It seems as though so much of emotional health is related to control. Trying to control unwise impulses; deciding whether to let other people's words and actions live rent-free in my head; controlling my breathing, my heart rate, my blood pressure. "Let It Go" was a huge pop-music hit not only because the Disney movie Frozen was so popular but also because people of all ages could relate to the tempting advice.
The pandemic has ramped up the issue of control for many of us. We cannot control, for example, other people's mask-wearing and distancing practices. We cannot control business owners' decisions about policies in their stores.
And for many of us, it seems, the pandemic made it challenging to control our weight. A British Weight Watchers study reported that nearly half the nation put on some pounds in the early months of the virus, when many people were stuck at home. A U.S. study from July showed the same results. [1] And for front-line workers who were not able to stay home, workplace stress, combined with gestures of appreciation that tended to take the form of doughnuts, pizza, and cookies - meant an increase of close to 15 pounds. There's no study to cite for that one, just first-hand experience.

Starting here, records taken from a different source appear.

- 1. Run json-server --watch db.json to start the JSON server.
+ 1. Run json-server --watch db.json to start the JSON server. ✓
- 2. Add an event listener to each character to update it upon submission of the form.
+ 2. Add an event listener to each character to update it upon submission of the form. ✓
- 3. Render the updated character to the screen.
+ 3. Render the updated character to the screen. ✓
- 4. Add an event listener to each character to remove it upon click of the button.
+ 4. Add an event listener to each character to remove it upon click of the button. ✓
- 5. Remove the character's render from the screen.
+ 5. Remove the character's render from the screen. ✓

I've battled my weight all my life. Even pictures of me from age 4 or 5 show a sturdy child. Once puberty hit, I had a grown woman's build by age 14. I admire my great-grandfather, a blacksmith from rural Maryland, but I could do without his barrel rib cage and stocky build. I've lost weight and gained it back more times than I care to remember.
The last couple of years, I've found myself in a healthy place with weight control. That is, I had until COVID came calling. The gym closed - and that's not all. Because I work in a senior-living facility, staff stress levels were through the roof. We struggled to provide best care and abundant living for the residents even when their loved ones couldn't visit and the residents had to wear masks and eat their meals in their rooms.
The numbers on the scale climbed. And I wasn't alone. Co-workers reported similar gains.
Thankfully, I pulled the brake on what I knew to be unhealthy habits. I began working out at home and returned to making choices that made my body happier with what I was eating. And I'm back to where I want to be. Curiously, this shift hasn't felt like being controlled; it's felt like taking control.
At a time when it feels that so much in life is beyond my control, it feels good to be in control of something. And, really, it's been a reminder that so much of emotional health has to do with similar choices. I don't have to be in charge of the world. I don't need to vent about choices that other people make. And that's healthier too.